Hallo,
ich gebe zu, ich habe die Frage nicht ganz verstanden, nur dem Sachverhalt nach ist der Kauf noch nicht getätigt, sondern nur ein notarieller
Vorvertrag, der bewirkt hat, daß Ehepaar B als Käufer ins Gundbuch eingetragen werden.
Zur endgültigen Eigentumsübertragung gehört nun, daß
alle alten Bindungen aus dem
Grundbuch gestrichen werden und Ehepaar B als Eigentümer eingetragen werden.
Also ist entweder die Restschuld, die noch eine Bindung des Objekts an die WFA von Ehepaar A zu tragen, und Ehepaar B ist egal, wie die das machen, oder Ehepaar B muß bei der Übertragung damit einverstanden sein, daß die Bindung im Grundbuch stehen bleibt, was aber keinen Sinn macht, da sie damit Ihr (neu erworbenes) Haus als Sicherung für einen Kredit hergibt, den sie gar nicht abgeschlossen haben.
Also bleibt nur die Alternative den
Kaufvertrag anzufechten und die Eintragung als Käufer aus dem Grundbuch zu streichen.
Eine Preisminderung macht auch keinern Sinn, weil die Restschuld dann nur noch höher ist und die Kreditnehmer immer noch A sind, das Eigentum, was diesen Kredit absichert aber ja B gehört.

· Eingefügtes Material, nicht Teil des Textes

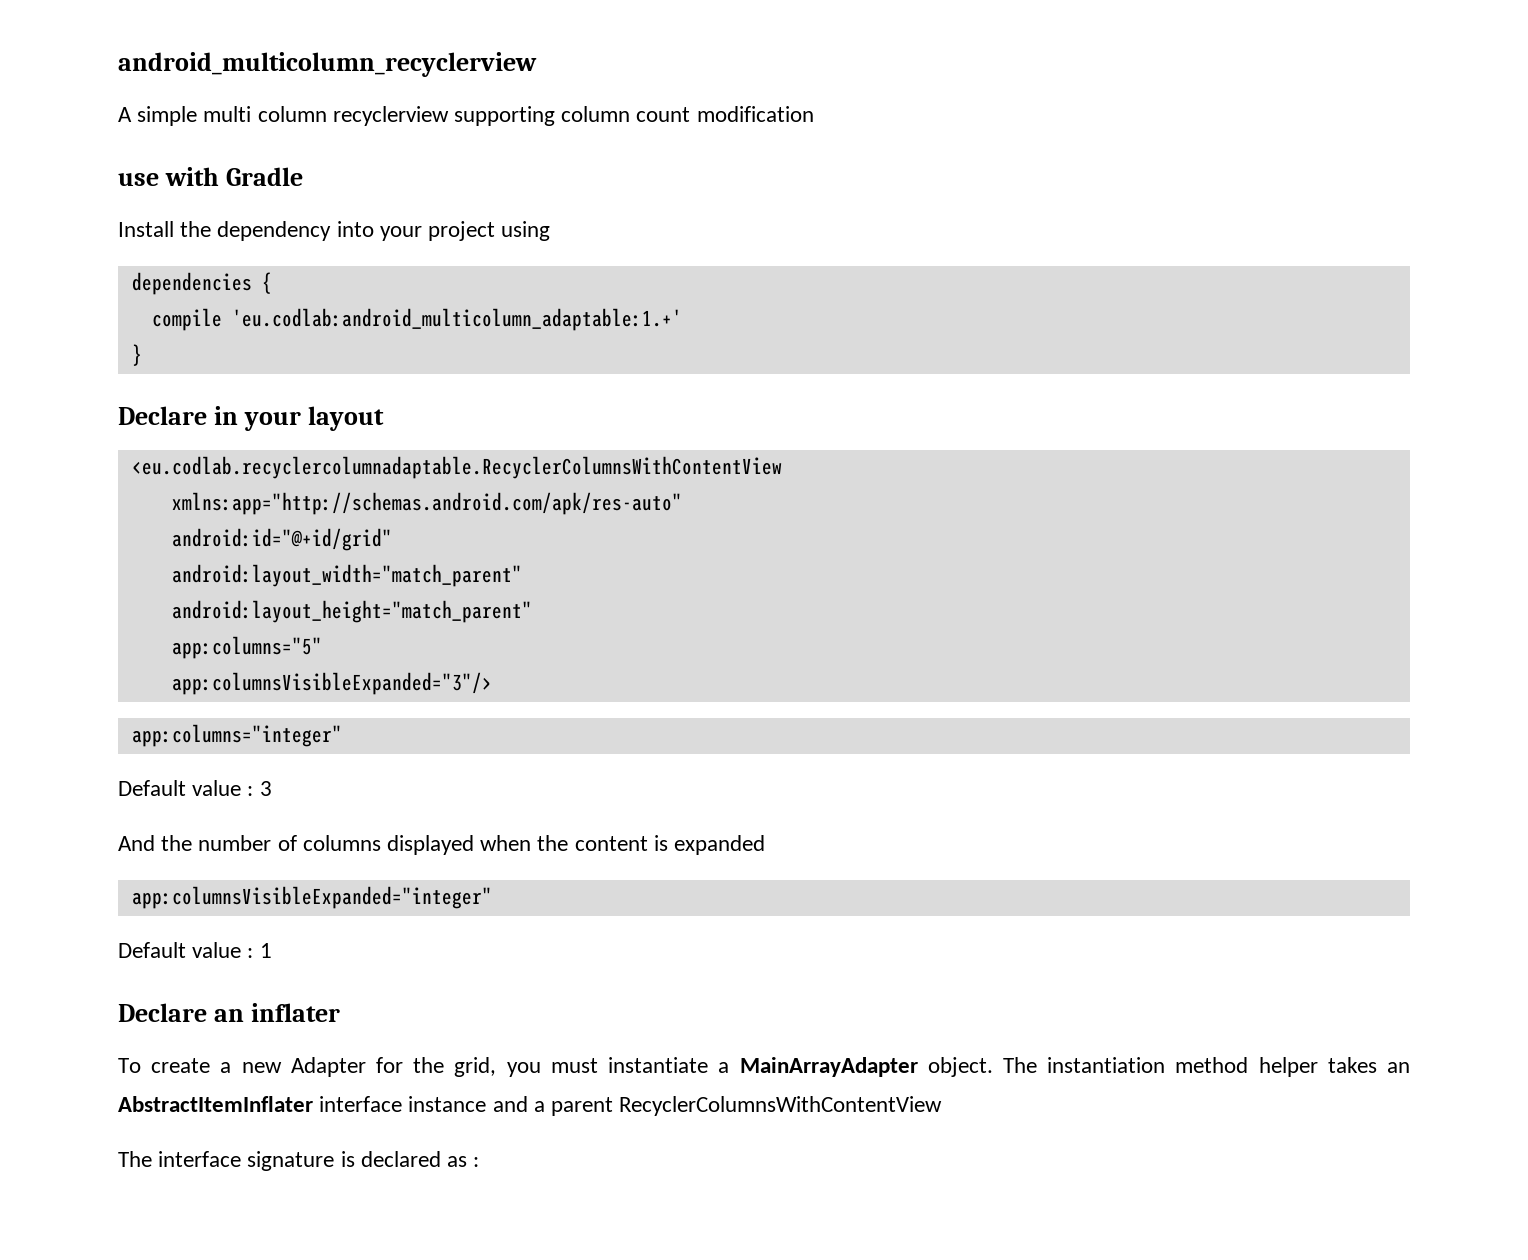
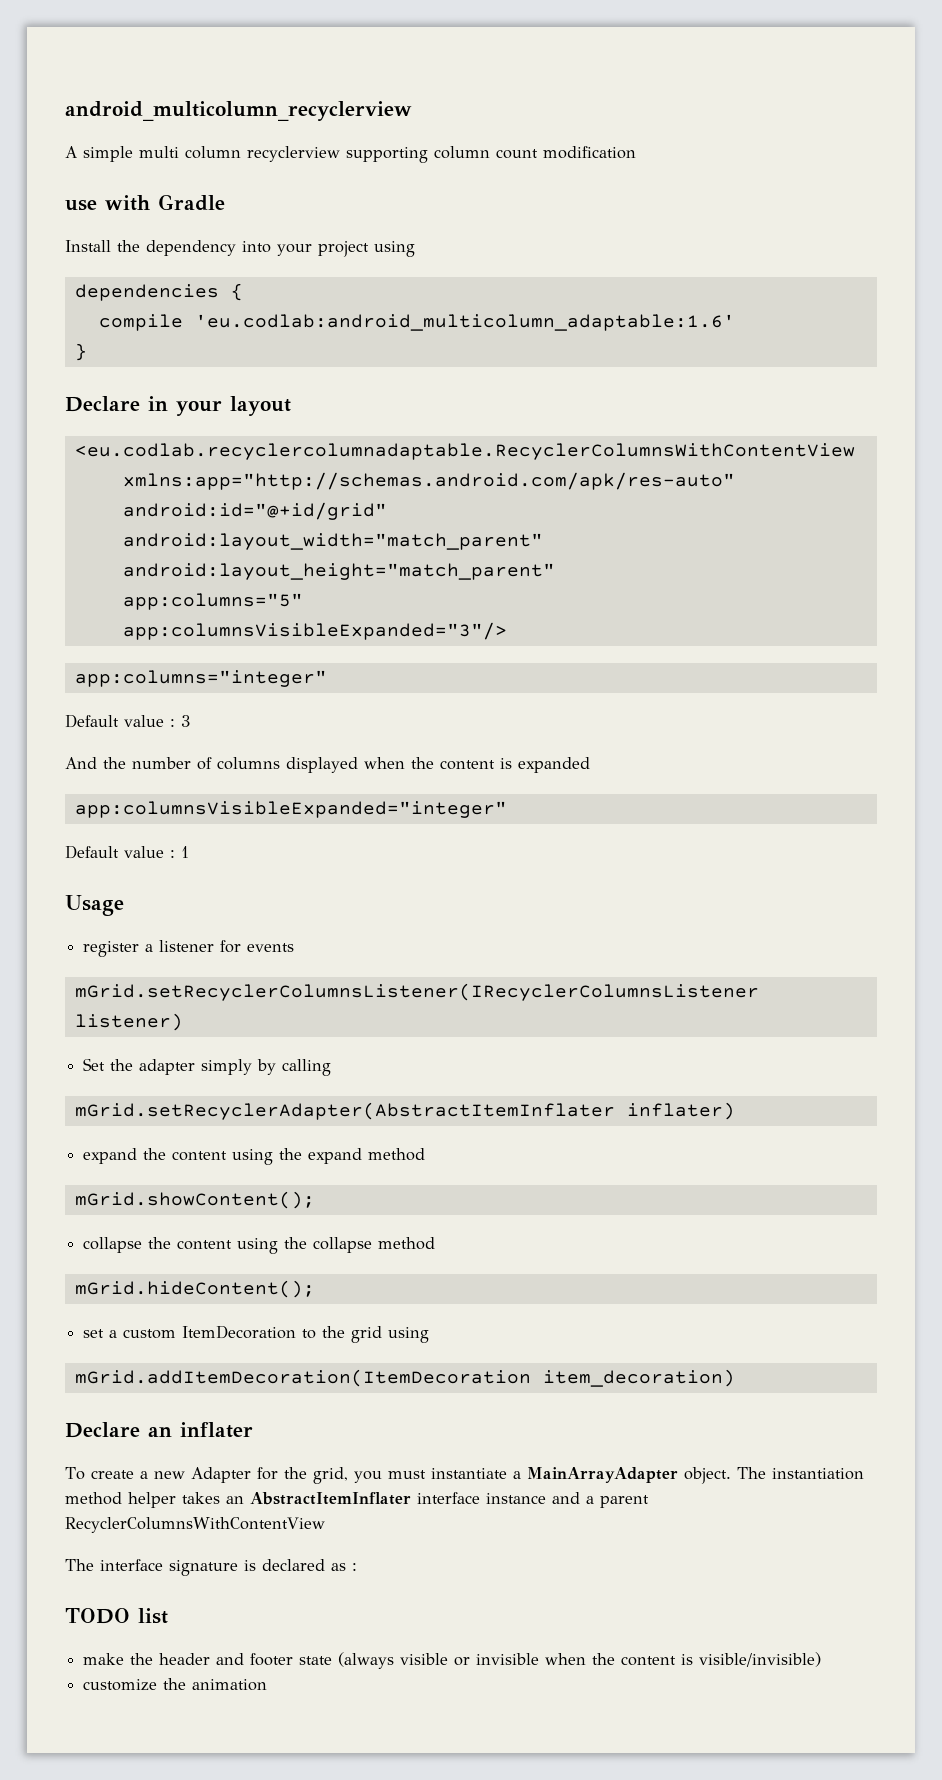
- compile 'eu.codlab:android_multicolumn_adaptable:1.+'
+ compile 'eu.codlab:android_multicolumn_adaptable:1.6'
+ Usage
+ register a listener for events
+ mGrid.setRecyclerColumnsListener(IRecyclerColumnsListener listener)
+ Set the adapter simply by calling
+ mGrid.setRecyclerAdapter(AbstractItemInflater inflater)
+ expand the content using the expand method
+ mGrid.showContent();
+ collapse the content using the collapse method
+ mGrid.hideContent();
+ set a custom ItemDecoration to the grid using
+ mGrid.addItemDecoration(ItemDecoration item_decoration)
+ TODO list
+ make the header and footer state (always visible or invisible when the content is visible/invisible)
+ customize the animation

Was nun die zurückgehaltene Information der Bank angeht, so stellt sich die Bank vermutlich auf den Standpunkt, daß sie als Makler eingetreten ist und somit der Verkauf nur zwischen den Parteien A und B stattgefunden hat und sie sich so aus der Haftung nimmt (und ich gehe davon aus, daß sie das auch können)
Bleibt nur die
Anfechtung des Kaufvertrages, wegen arglistiger Täuschung (auch wenn A nicht klar war, daß dadurch unzumutbare Bindungen am Haus bestehen bleiben) und A muß natürlich für alle Unkosten einstehen und weil der Kaufvertrag nicht zustande kam, muß auch keine Provision an X gezahlt werden.